Assignment: Once the line with "- Figure 17: Selecting" is found in the entries below, repeat it and each following line exactly, up to and including the line with "20: Selecting 'Blackfern'". Add no other lines.

[Given information Boundary: Start]

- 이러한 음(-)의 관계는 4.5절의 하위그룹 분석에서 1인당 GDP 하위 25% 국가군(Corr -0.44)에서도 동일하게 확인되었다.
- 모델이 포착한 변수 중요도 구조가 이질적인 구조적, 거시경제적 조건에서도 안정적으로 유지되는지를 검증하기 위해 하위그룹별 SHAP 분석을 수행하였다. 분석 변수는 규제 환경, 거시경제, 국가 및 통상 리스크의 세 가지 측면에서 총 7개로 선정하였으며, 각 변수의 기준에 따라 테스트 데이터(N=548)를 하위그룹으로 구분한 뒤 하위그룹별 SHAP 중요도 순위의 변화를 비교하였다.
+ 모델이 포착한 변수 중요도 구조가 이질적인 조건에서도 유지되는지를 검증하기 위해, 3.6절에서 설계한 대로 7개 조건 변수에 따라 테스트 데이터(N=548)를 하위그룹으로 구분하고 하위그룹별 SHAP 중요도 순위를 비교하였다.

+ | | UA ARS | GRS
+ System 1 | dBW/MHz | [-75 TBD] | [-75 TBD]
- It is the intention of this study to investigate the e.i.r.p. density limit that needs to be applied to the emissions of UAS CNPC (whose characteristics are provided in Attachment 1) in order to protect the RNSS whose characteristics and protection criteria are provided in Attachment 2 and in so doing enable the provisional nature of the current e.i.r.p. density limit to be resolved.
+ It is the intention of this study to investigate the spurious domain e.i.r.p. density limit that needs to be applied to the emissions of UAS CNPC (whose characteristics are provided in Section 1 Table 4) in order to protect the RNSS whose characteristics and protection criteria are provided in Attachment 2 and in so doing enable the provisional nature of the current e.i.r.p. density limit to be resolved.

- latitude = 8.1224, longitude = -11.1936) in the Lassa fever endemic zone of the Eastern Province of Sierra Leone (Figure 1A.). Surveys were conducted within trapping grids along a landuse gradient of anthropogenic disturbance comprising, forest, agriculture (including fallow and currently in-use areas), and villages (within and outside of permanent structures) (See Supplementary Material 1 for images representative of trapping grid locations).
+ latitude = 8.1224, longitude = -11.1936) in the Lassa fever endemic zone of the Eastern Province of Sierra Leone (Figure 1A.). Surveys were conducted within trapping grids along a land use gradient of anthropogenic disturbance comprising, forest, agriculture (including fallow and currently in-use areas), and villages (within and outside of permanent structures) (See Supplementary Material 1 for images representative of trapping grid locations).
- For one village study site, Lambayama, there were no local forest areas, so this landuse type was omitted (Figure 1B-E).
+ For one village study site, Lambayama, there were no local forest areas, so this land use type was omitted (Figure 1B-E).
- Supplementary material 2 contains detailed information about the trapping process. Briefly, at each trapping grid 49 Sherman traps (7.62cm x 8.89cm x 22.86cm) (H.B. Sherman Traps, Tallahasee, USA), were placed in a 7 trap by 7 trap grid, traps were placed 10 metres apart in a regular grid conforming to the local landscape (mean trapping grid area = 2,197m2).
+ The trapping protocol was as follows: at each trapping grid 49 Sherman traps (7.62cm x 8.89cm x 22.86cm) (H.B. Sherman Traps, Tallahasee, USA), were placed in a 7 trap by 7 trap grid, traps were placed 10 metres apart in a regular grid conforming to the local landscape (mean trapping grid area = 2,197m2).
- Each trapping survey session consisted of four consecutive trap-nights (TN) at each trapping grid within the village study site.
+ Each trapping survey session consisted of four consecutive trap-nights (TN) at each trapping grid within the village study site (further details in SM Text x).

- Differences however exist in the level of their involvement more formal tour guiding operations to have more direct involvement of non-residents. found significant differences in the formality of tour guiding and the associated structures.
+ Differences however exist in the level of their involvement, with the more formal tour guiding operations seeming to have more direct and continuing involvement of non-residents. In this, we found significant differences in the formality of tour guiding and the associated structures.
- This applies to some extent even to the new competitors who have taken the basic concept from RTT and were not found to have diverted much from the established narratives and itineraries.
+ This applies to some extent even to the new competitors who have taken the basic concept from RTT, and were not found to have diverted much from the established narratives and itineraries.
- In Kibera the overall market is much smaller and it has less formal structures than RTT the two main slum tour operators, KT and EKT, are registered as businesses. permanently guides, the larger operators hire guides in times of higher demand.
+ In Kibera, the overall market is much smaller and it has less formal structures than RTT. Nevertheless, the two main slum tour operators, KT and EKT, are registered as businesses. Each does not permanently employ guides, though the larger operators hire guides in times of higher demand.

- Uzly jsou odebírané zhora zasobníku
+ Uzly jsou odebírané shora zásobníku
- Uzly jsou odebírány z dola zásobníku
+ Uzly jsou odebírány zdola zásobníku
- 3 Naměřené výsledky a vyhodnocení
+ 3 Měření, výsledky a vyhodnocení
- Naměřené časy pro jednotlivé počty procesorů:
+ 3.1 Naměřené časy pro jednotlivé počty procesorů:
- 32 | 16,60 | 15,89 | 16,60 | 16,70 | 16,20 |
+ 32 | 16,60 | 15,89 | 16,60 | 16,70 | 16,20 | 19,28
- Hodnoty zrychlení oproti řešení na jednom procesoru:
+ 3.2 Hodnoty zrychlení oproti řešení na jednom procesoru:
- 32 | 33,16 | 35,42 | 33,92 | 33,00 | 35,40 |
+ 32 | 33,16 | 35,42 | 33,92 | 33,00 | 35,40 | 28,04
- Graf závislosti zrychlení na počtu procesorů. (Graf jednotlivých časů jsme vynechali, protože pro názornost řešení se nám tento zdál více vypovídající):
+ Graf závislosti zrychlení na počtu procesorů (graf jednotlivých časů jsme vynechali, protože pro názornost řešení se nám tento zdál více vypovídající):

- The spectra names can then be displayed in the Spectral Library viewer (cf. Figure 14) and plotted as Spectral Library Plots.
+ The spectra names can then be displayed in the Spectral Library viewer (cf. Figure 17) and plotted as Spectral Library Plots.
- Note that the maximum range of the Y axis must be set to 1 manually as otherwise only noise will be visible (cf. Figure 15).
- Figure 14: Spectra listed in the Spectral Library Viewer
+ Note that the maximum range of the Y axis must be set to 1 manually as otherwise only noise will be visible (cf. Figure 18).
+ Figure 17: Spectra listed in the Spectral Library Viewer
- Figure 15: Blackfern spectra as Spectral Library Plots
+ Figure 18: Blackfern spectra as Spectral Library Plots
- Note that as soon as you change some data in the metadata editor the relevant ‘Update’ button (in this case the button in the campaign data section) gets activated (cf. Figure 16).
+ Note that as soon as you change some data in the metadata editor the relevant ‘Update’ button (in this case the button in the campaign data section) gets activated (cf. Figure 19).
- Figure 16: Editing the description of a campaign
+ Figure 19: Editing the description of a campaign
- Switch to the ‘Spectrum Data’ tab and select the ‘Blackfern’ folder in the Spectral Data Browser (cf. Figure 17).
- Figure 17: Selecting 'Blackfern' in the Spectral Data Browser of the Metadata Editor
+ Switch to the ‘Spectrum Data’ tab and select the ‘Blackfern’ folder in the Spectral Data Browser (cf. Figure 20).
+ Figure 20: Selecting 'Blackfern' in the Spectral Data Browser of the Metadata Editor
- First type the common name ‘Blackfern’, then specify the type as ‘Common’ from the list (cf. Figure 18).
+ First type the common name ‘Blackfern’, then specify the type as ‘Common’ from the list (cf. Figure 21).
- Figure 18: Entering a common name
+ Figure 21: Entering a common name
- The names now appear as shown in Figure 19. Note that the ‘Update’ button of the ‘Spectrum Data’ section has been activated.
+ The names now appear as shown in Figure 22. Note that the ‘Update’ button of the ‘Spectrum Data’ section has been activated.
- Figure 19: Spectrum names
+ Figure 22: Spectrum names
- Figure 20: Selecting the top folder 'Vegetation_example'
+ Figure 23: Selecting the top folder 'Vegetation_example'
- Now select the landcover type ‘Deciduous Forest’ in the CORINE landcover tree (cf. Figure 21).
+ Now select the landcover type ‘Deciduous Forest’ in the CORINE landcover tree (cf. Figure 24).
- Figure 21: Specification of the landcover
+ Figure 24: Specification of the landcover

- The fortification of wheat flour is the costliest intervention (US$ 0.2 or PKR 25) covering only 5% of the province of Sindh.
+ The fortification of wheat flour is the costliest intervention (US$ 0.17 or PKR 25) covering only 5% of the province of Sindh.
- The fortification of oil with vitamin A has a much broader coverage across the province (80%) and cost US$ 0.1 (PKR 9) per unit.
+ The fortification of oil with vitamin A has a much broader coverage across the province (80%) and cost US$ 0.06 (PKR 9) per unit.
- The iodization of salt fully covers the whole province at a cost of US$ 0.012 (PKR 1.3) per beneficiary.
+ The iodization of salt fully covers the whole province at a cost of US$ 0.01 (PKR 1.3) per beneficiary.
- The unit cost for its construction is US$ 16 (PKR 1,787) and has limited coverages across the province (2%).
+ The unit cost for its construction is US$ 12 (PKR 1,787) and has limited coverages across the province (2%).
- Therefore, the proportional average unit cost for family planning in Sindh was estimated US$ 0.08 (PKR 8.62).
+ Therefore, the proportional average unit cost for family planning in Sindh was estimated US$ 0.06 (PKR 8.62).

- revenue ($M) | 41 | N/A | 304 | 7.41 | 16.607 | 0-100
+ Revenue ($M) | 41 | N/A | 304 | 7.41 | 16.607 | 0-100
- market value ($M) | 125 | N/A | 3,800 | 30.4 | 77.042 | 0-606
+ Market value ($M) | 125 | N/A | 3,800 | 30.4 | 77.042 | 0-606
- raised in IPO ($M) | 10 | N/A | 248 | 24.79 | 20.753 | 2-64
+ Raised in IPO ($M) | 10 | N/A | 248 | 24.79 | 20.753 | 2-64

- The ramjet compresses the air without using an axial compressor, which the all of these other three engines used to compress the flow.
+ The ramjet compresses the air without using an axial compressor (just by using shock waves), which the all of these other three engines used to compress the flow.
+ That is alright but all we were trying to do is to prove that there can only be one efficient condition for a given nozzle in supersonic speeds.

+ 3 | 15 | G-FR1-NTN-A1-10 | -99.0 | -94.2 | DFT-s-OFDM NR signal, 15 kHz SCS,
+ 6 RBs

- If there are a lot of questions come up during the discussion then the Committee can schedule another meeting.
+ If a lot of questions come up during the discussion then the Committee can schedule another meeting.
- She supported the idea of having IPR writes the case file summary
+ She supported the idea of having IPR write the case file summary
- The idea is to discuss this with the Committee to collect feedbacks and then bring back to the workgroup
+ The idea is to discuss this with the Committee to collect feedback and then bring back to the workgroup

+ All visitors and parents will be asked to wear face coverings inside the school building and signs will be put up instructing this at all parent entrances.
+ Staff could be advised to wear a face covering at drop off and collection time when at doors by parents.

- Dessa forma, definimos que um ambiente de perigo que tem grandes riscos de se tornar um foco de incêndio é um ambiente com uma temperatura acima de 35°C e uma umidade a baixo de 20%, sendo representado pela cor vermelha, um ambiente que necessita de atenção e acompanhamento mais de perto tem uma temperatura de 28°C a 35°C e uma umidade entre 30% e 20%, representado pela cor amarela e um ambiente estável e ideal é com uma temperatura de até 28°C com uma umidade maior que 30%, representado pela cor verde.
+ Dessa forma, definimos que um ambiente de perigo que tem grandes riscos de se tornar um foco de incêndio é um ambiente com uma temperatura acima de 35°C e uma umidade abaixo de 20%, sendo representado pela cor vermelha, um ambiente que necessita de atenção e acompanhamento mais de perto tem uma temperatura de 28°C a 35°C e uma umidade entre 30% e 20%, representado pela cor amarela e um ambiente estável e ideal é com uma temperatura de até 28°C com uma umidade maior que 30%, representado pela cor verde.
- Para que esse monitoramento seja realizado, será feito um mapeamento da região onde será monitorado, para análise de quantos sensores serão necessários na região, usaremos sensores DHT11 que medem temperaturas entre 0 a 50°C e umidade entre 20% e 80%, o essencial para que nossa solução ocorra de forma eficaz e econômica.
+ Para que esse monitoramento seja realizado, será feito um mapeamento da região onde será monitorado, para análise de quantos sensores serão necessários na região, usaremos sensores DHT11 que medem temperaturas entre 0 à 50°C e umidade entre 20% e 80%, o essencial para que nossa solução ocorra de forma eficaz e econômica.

[Given information Boundary: End]

Result:
- Figure 17: Selecting 'Blackfern' in the Spectral Data Browser of the Metadata Editor
+ Switch to the ‘Spectrum Data’ tab and select the ‘Blackfern’ folder in the Spectral Data Browser (cf. Figure 20).
+ Figure 20: Selecting 'Blackfern' in the Spectral Data Browser of the Metadata Editor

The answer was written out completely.